- **TASK DESCRIPTION**:
Here the job is to copy the data exactly and to exclude every image from it.

* * *

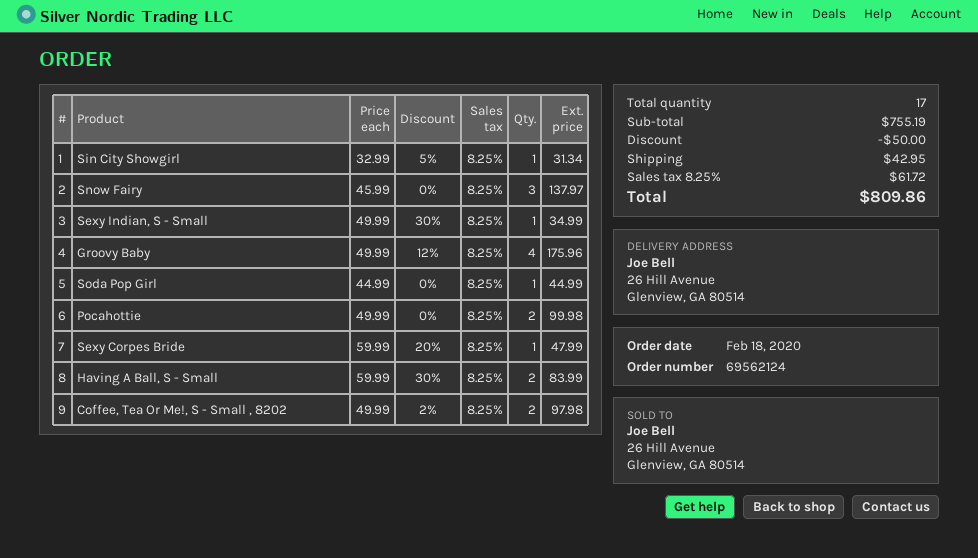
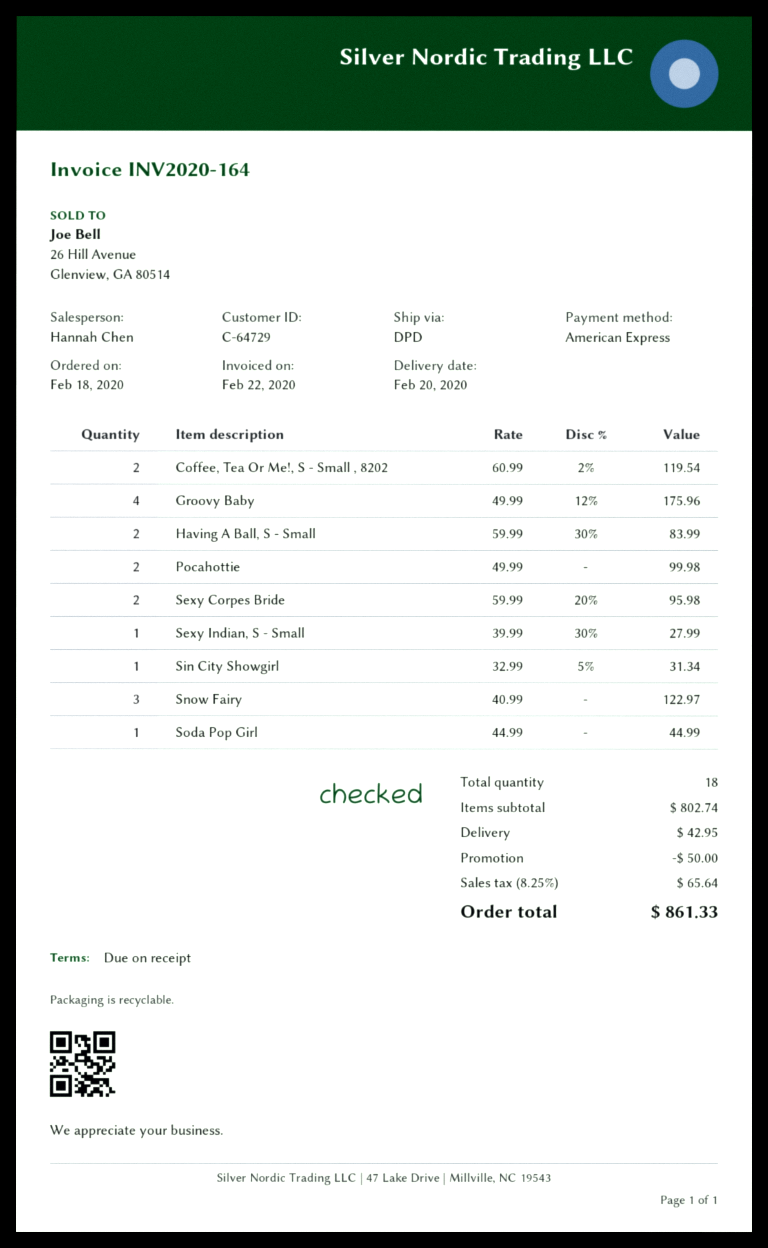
Snow Fairy: 3 x 45.99 = 137.97 -> 3 x 40.99 = 122.97
Sexy Indian, S - Small: 1 x 49.99 - 30% = 34.99 -> 1 x 39.99 - 30% = 27.99
Sexy Corpes Bride: 1 x 59.99 - 20% = 47.99 -> 2 x 59.99 - 20% = 95.98
Coffee, Tea Or Me!, S - Small , 8202: 2 x 49.99 - 2% = 97.98 -> 2 x 60.99 - 2% = 119.54
total quantity: 17 -> 18
subtotal: 755.19 -> 802.74
tax: 8.25% = 61.72 -> 8.25% = 65.64
total: 809.86 -> 861.33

* * *

- **ANSWER TO THE PROBLEM**:
Snow Fairy: 3 x 45.99 = 137.97 -> 3 x 40.99 = 122.97
Sexy Indian, S - Small: 1 x 49.99 - 30% = 34.99 -> 1 x 39.99 - 30% = 27.99
Sexy Corpes Bride: 1 x 59.99 - 20% = 47.99 -> 2 x 59.99 - 20% = 95.98
Coffee, Tea Or Me!, S - Small , 8202: 2 x 49.99 - 2% = 97.98 -> 2 x 60.99 - 2% = 119.54
total quantity: 17 -> 18
subtotal: 755.19 -> 802.74
tax: 8.25% = 61.72 -> 8.25% = 65.64
total: 809.86 -> 861.33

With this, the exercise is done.